◆ **Dataset records**
○ ○ ○ ○ ○

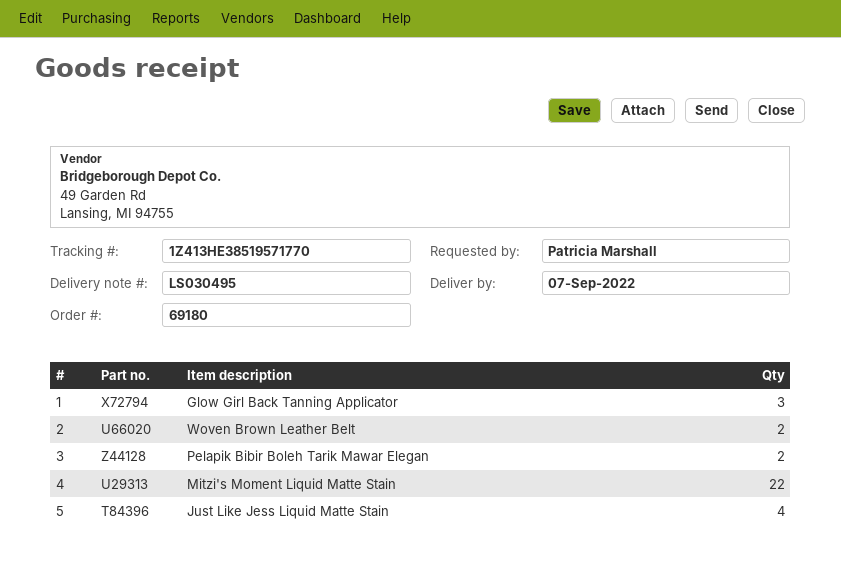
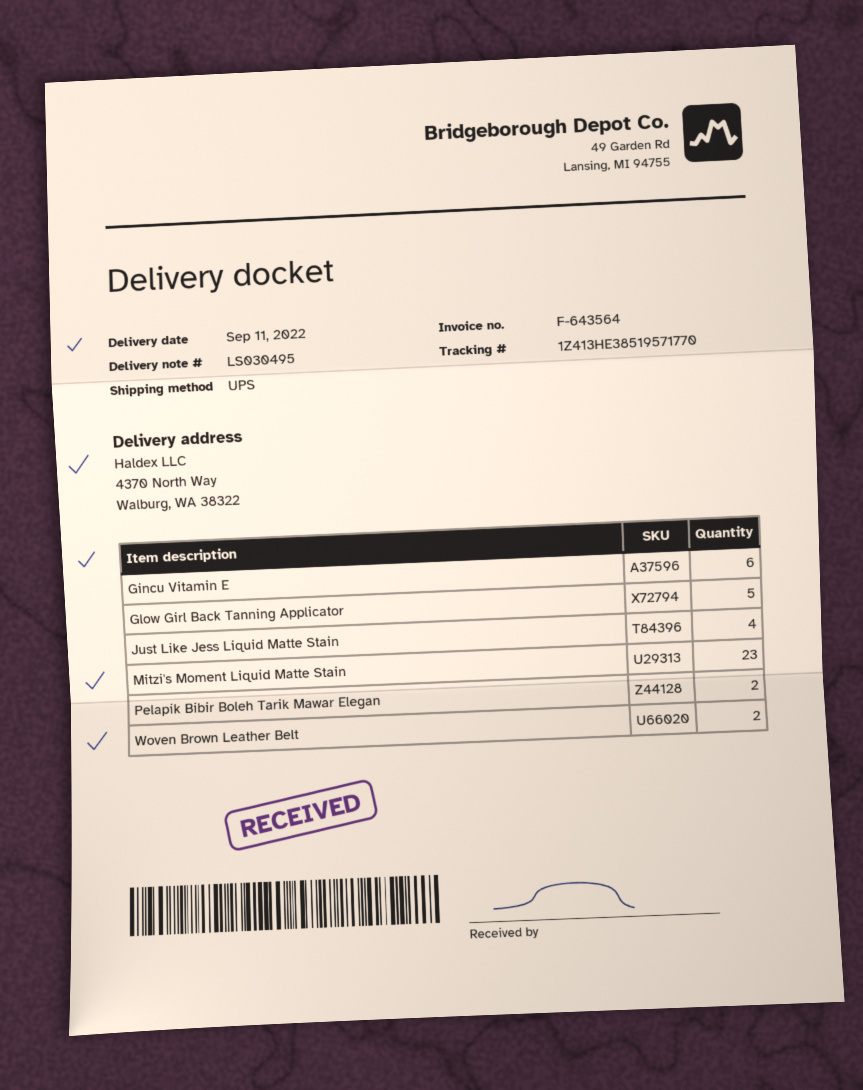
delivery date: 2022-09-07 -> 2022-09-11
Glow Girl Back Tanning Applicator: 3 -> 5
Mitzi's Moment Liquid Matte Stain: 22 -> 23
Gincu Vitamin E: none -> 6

○ ○ ○ ○ ○

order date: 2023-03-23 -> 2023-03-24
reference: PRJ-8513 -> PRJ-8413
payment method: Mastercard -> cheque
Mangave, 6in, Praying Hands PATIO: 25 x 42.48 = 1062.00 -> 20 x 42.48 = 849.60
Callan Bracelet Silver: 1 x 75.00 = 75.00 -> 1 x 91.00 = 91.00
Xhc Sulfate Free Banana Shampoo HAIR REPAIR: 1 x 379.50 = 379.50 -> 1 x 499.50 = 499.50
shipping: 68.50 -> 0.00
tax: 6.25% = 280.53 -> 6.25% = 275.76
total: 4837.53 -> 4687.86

○ ○ ○ ○ ○

◆ **What you will do**
Please give an exact copy of the entries above, from the line with "Mitzi's Moment Liquid Matte Stain: 22 -> 23" down to the line with "Gincu Vitamin E: none -> 6", inclusive, and nothing else.

◆ **Response below**
Mitzi's Moment Liquid Matte Stain: 22 -> 23
Gincu Vitamin E: none -> 6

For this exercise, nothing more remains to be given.